▶ [Activity]:
The answer is a single number: the count of lines in the records below that contain the word "prior".

▶ [Available records]:
BEGIN

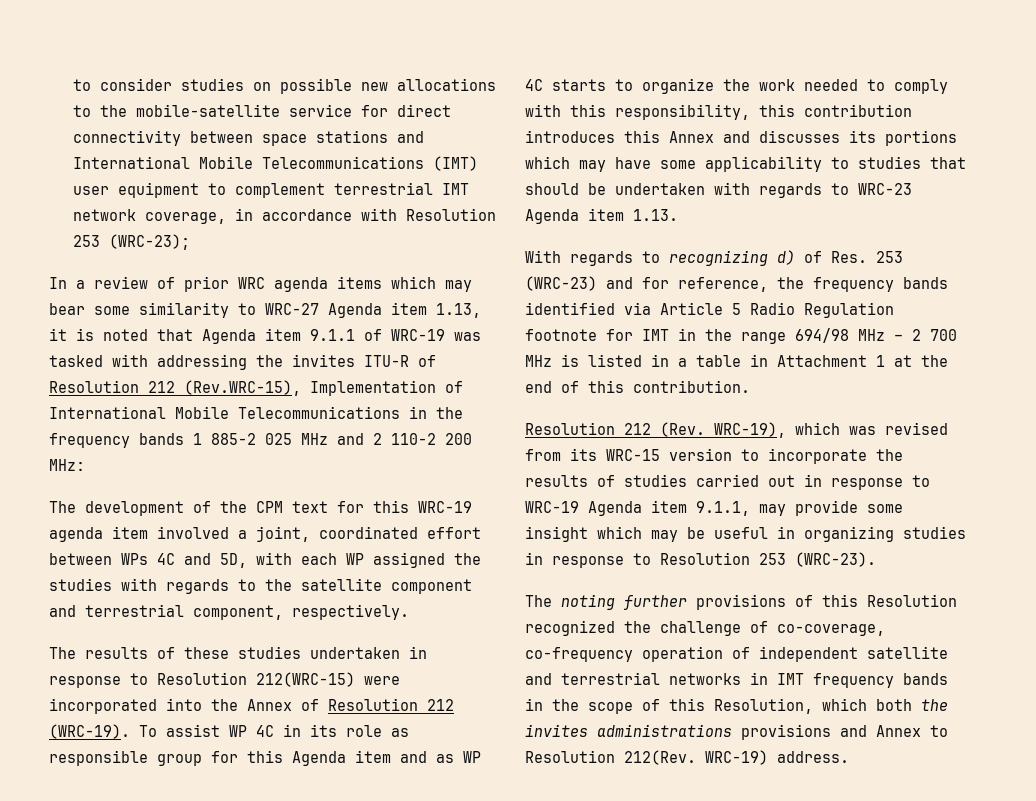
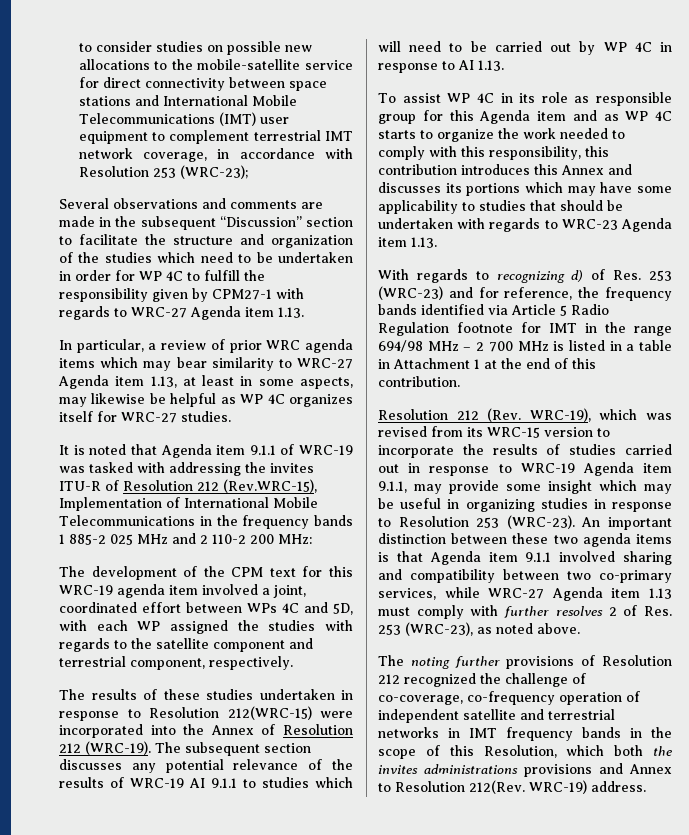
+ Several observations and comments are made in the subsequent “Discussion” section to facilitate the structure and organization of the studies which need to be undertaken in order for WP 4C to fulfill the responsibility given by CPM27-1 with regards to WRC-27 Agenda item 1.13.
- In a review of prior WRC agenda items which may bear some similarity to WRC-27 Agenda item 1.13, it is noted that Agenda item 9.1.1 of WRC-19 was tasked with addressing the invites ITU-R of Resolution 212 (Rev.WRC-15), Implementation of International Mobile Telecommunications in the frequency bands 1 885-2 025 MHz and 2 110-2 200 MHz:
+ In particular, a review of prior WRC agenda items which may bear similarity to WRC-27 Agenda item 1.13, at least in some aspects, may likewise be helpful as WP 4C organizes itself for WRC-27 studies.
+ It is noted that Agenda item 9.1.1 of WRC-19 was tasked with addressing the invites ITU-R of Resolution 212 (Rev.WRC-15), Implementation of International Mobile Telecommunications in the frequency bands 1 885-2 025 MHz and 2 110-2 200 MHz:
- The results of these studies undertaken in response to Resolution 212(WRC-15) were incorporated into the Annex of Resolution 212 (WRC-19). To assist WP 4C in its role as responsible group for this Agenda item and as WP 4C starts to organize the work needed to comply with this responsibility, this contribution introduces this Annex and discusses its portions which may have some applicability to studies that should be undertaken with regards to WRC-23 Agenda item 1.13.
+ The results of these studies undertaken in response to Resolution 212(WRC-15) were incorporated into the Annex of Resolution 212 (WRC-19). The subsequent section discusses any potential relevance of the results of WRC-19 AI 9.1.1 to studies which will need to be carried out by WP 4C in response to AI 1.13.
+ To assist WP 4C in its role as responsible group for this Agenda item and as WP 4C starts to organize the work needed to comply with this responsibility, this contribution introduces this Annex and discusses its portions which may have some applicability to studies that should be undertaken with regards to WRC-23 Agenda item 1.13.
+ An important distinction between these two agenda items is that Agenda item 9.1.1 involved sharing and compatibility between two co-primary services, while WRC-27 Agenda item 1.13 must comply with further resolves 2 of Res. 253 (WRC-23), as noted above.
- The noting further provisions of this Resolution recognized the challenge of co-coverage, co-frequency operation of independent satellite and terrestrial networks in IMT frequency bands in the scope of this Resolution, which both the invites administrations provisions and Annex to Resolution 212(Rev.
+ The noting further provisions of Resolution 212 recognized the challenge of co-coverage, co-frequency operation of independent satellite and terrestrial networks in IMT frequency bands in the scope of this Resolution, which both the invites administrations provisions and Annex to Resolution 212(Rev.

END
BEGIN

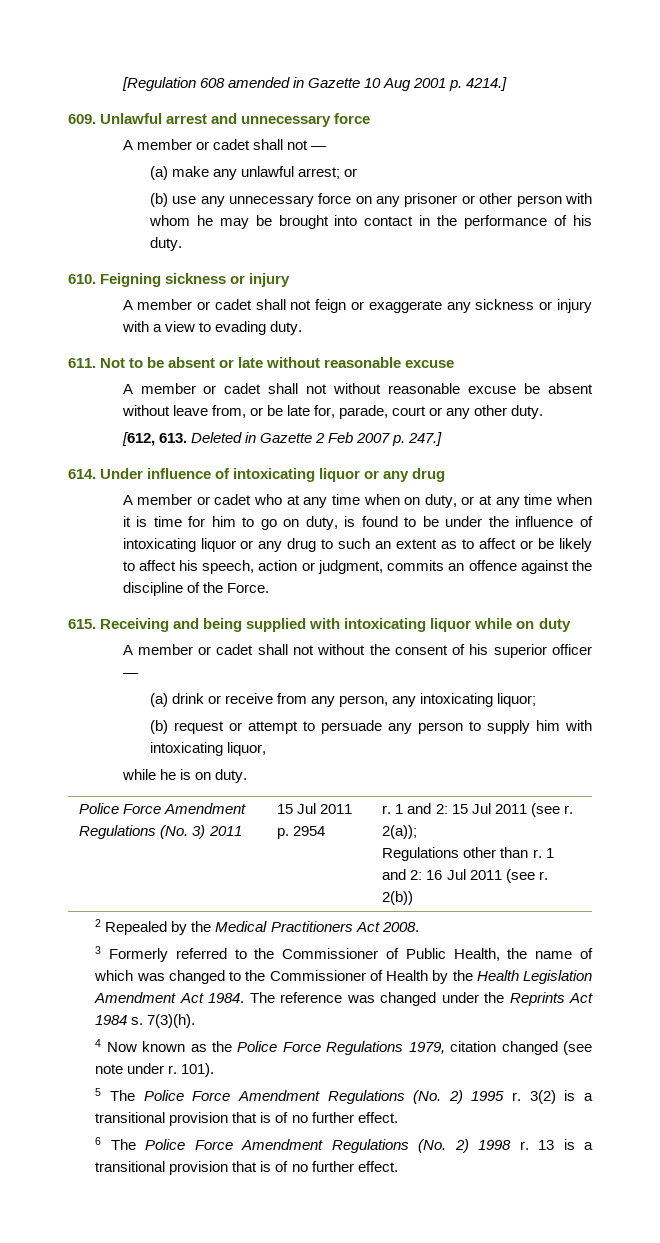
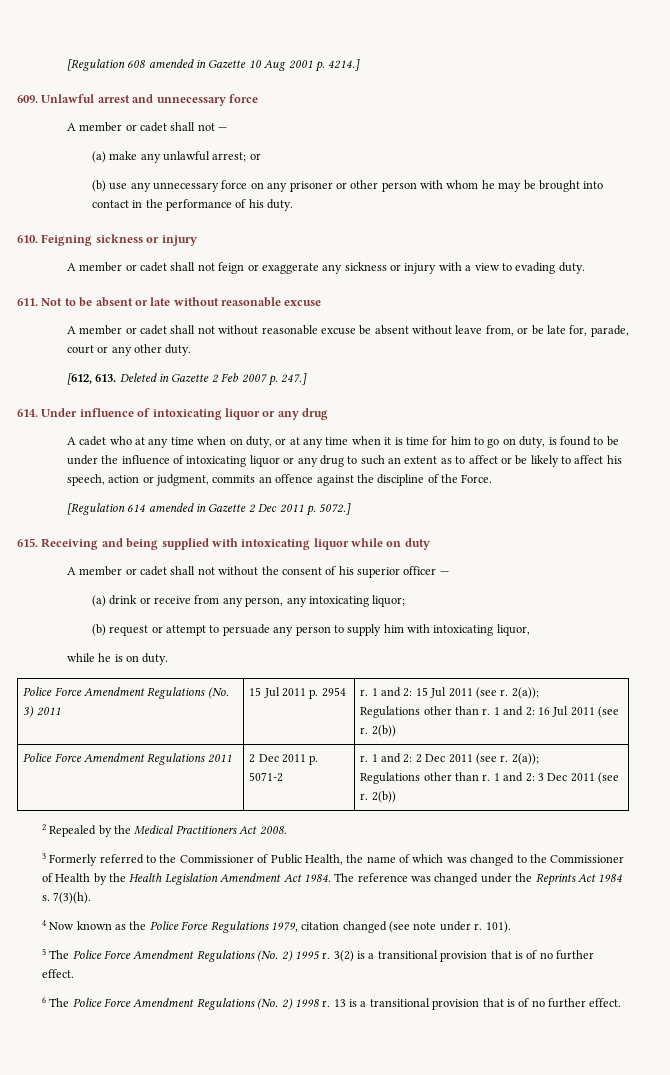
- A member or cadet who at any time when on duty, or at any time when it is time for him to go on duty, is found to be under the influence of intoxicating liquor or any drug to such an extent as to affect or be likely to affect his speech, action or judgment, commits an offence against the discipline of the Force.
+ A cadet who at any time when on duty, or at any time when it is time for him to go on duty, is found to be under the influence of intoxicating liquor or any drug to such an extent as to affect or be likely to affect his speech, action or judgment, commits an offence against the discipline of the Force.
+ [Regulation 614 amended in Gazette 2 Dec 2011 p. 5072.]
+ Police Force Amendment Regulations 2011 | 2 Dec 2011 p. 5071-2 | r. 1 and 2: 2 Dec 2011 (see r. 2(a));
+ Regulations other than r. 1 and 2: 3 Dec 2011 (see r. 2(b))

END

▶ [Answer below]:
2